Work item:
The expected output is the data below, character for character, without its pictures.

Exercise inputs:

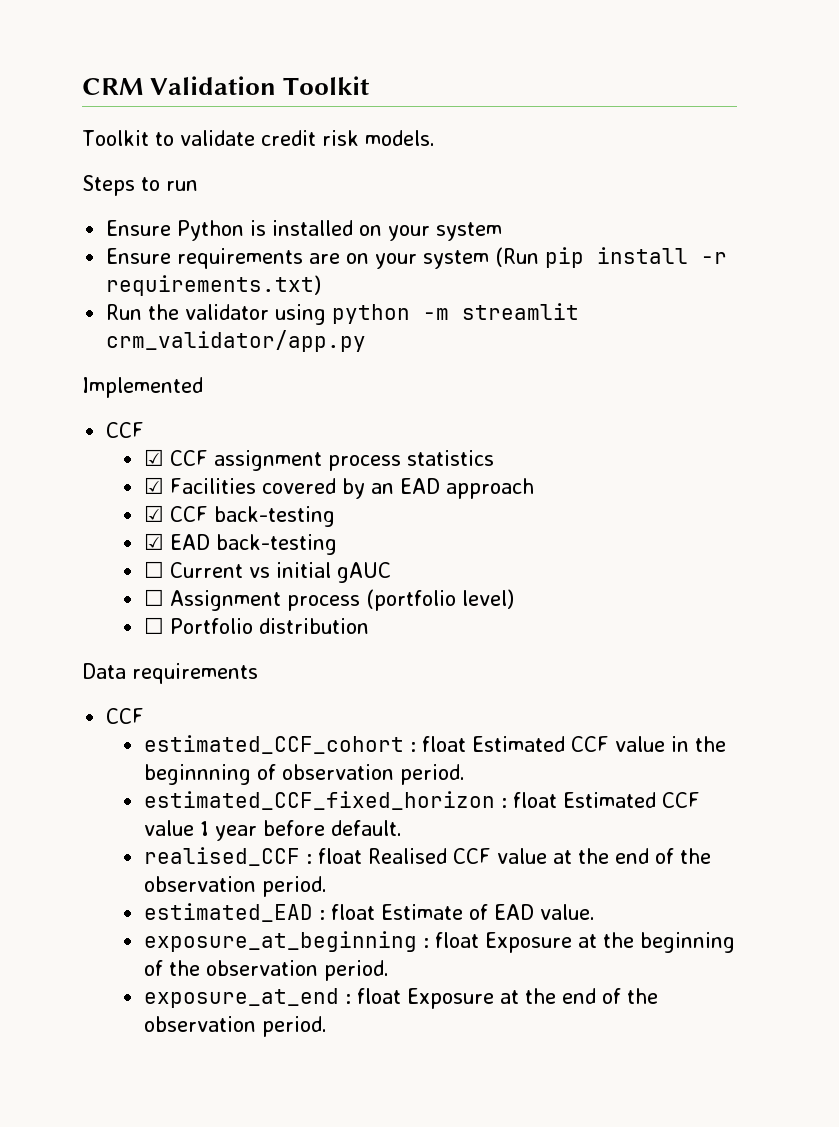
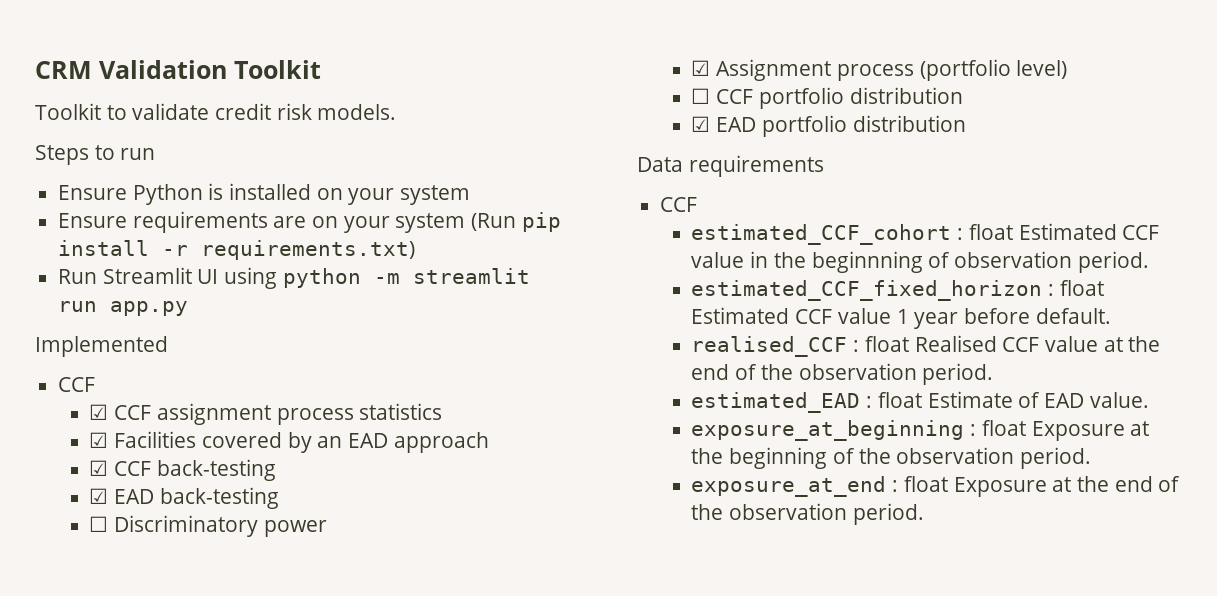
- Run the validator using python -m streamlit crm_validator/app.py
+ Run Streamlit UI using python -m streamlit run app.py
- ☐ Current vs initial gAUC
- ☐ Assignment process (portfolio level)
+ ☐ Discriminatory power
+ ☑ Assignment process (portfolio level)
- ☐ Portfolio distribution
+ ☐ CCF portfolio distribution
+ ☑ EAD portfolio distribution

Your response:
- Run the validator using python -m streamlit crm_validator/app.py
+ Run Streamlit UI using python -m streamlit run app.py
- ☐ Current vs initial gAUC
- ☐ Assignment process (portfolio level)
+ ☐ Discriminatory power
+ ☑ Assignment process (portfolio level)
- ☐ Portfolio distribution
+ ☐ CCF portfolio distribution
+ ☑ EAD portfolio distribution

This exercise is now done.